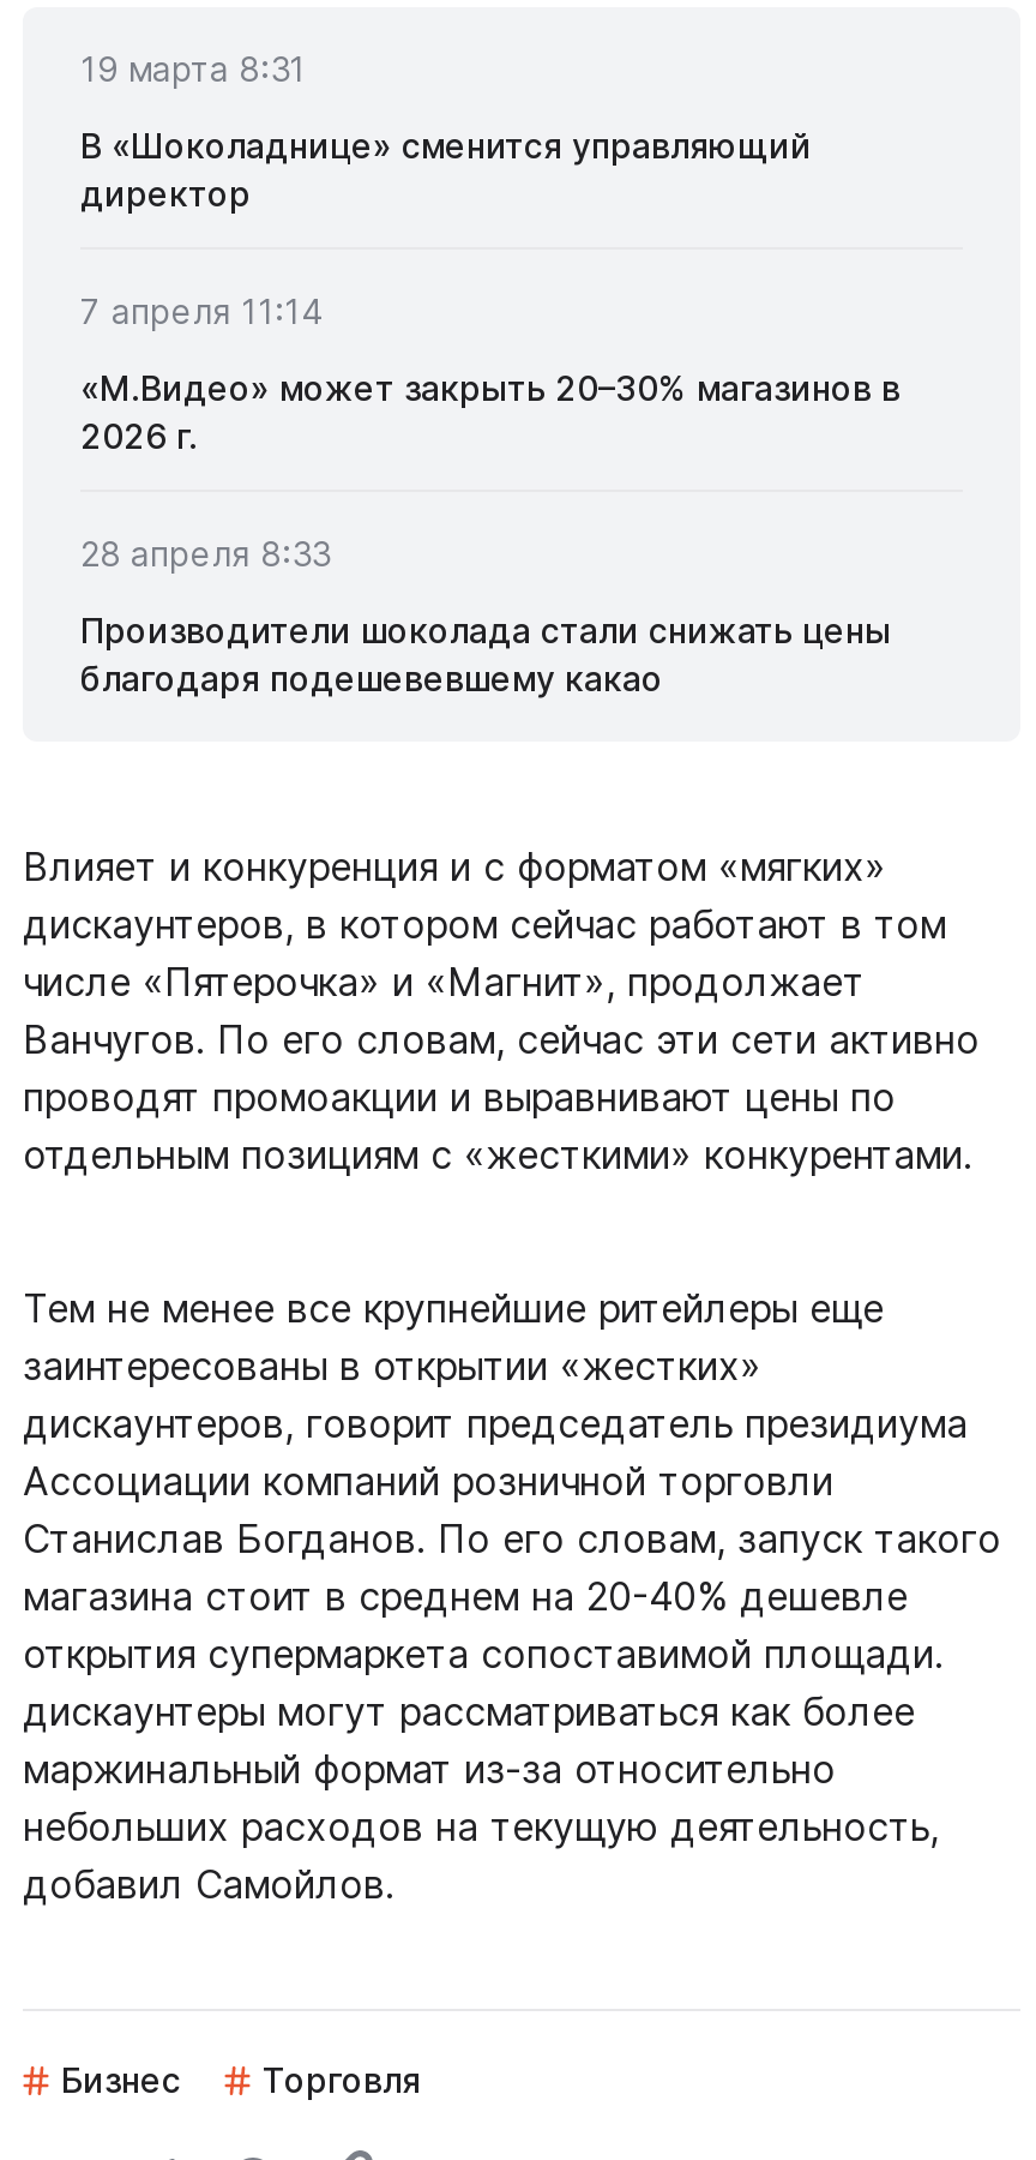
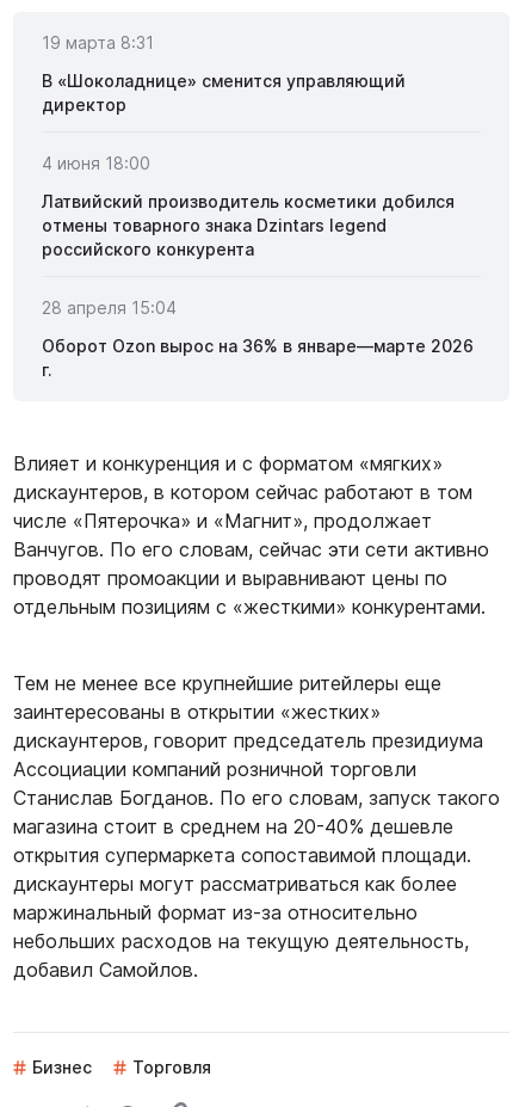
[80,291,323,332] 7 апреля 11:14 -> [42,153,150,173] 4 июня 18:00
[80,368,901,456] «М.Видео» может закрыть 20–30% магазинов в | 2026 г. -> [42,191,455,259] Латвийский производитель косметики добился | отмены товарного знака Dzintars legend | российского конкурента
[80,533,330,574] 28 апреля 8:33 -> [42,298,177,318] 28 апреля 15:04
[80,610,891,699] Производители шоколада стали снижать цены | благодаря подешевевшему какао -> [42,336,474,380] Оборот Ozon вырос на 36% в январе—марте 2026 | г.

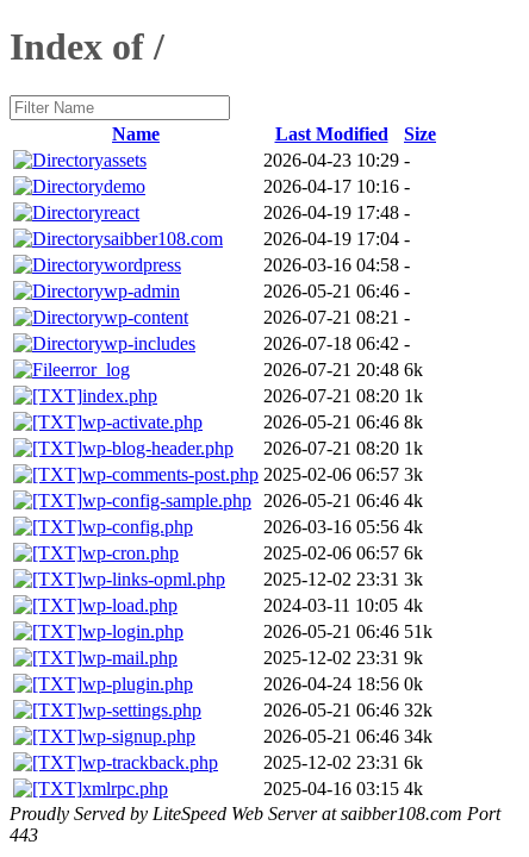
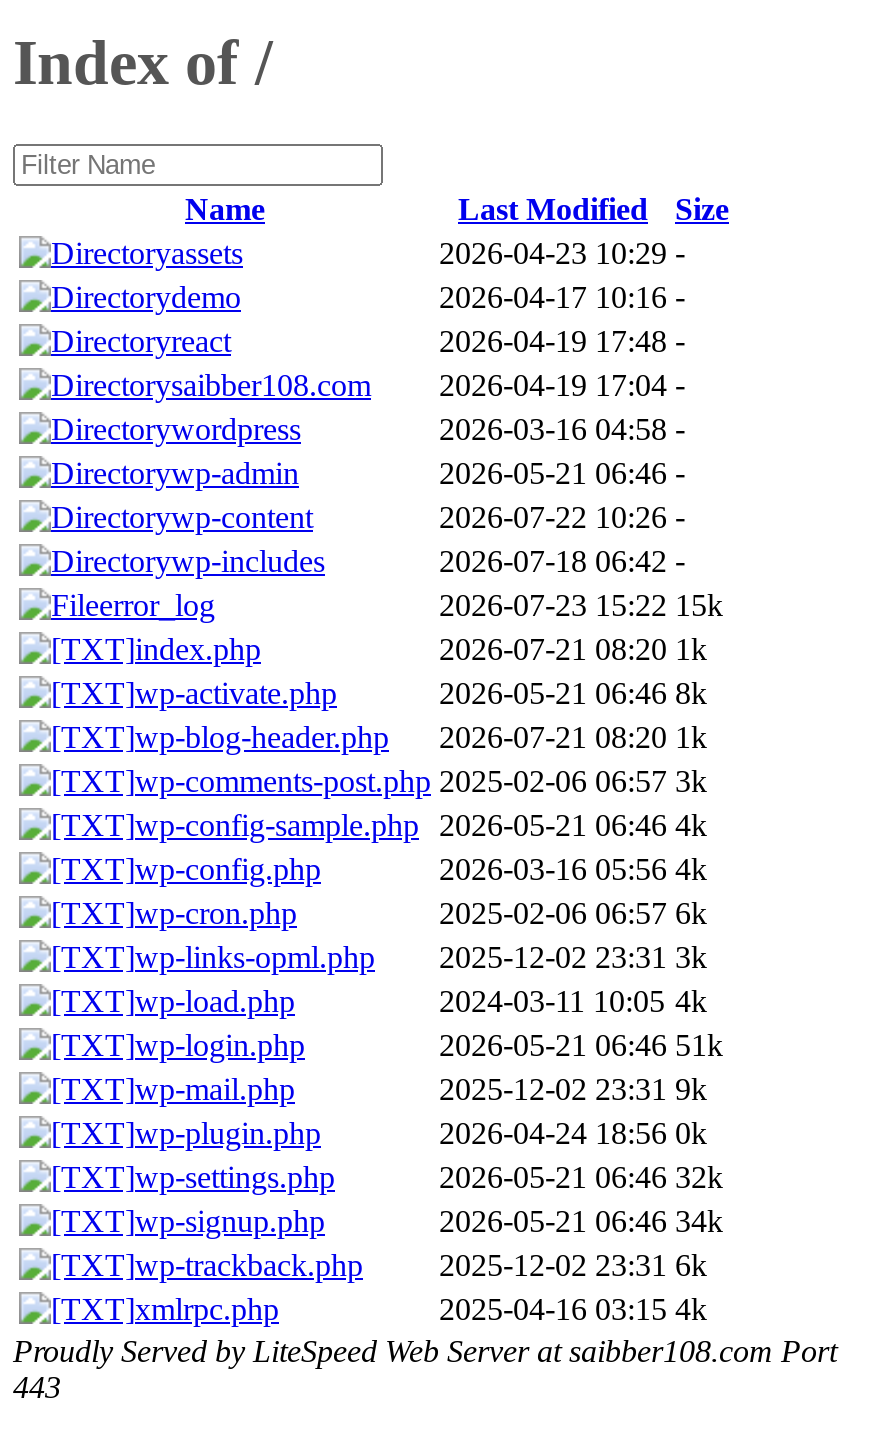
[263,307,410,327] 2026-07-21 08:21 - -> [439,500,685,534] 2026-07-22 10:26 -
[263,359,423,380] 2026-07-21 20:48 6k -> [439,588,723,622] 2026-07-23 15:22 15k

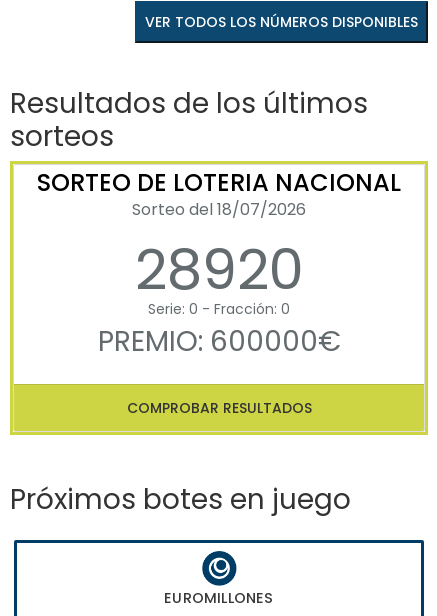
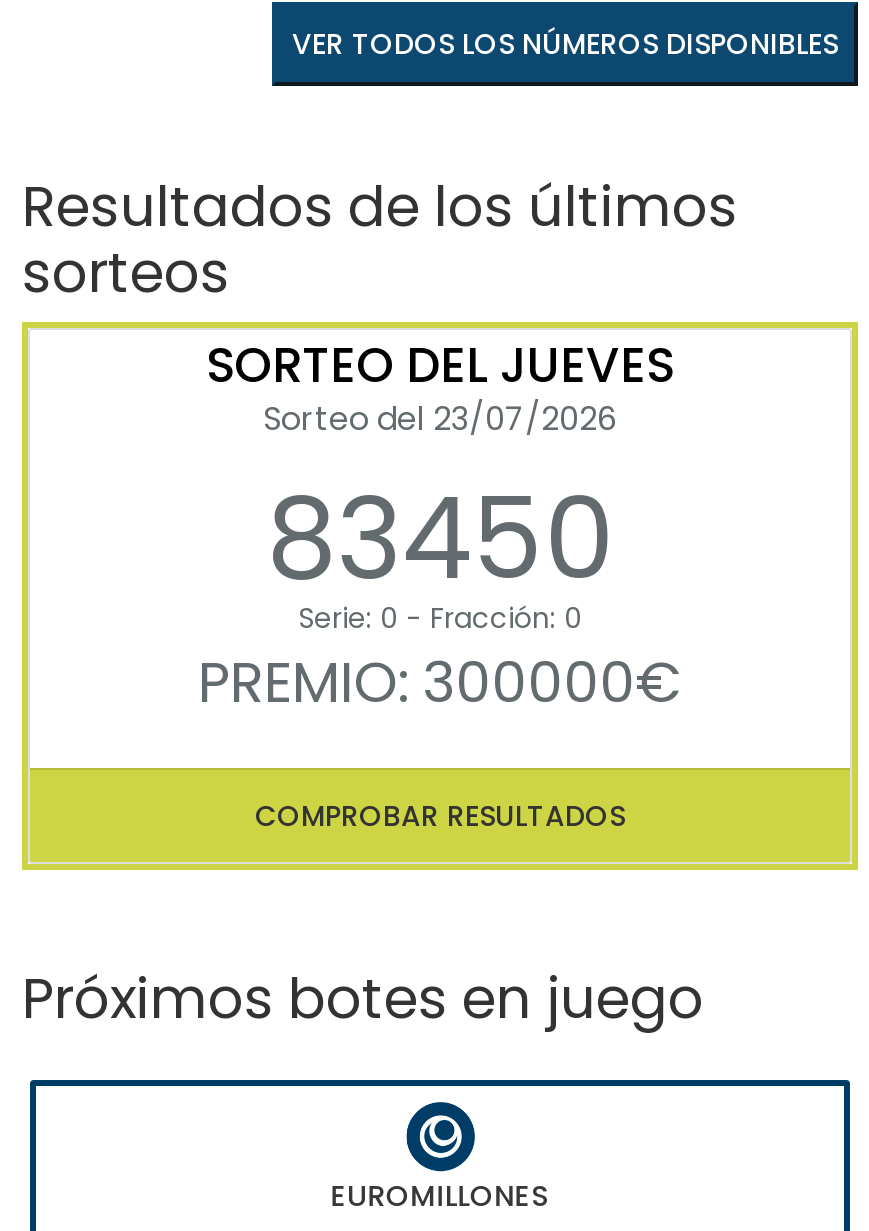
[37,166,401,309] SORTEO DE LOTERIA NACIONAL | Sorteo del 18/07/2026 | 28920 -> [206,333,674,619] SORTEO DEL JUEVES | Sorteo del 23/07/2026 | 83450
[98,322,340,361] PREMIO: 600000€ -> [198,645,682,723] PREMIO: 300000€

----

■ Try it: Find the line containing "[80,610,891,699] Производители шоколада" in the listing above. Restate it and every line after it, word for word, through the final line, leaving out the pictures.

■ Response:
[80,610,891,699] Производители шоколада стали снижать цены | благодаря подешевевшему какао -> [42,336,474,380] Оборот Ozon вырос на 36% в январе—марте 2026 | г.

[263,307,410,327] 2026-07-21 08:21 - -> [439,500,685,534] 2026-07-22 10:26 -
[263,359,423,380] 2026-07-21 20:48 6k -> [439,588,723,622] 2026-07-23 15:22 15k

[37,166,401,309] SORTEO DE LOTERIA NACIONAL | Sorteo del 18/07/2026 | 28920 -> [206,333,674,619] SORTEO DEL JUEVES | Sorteo del 23/07/2026 | 83450
[98,322,340,361] PREMIO: 600000€ -> [198,645,682,723] PREMIO: 300000€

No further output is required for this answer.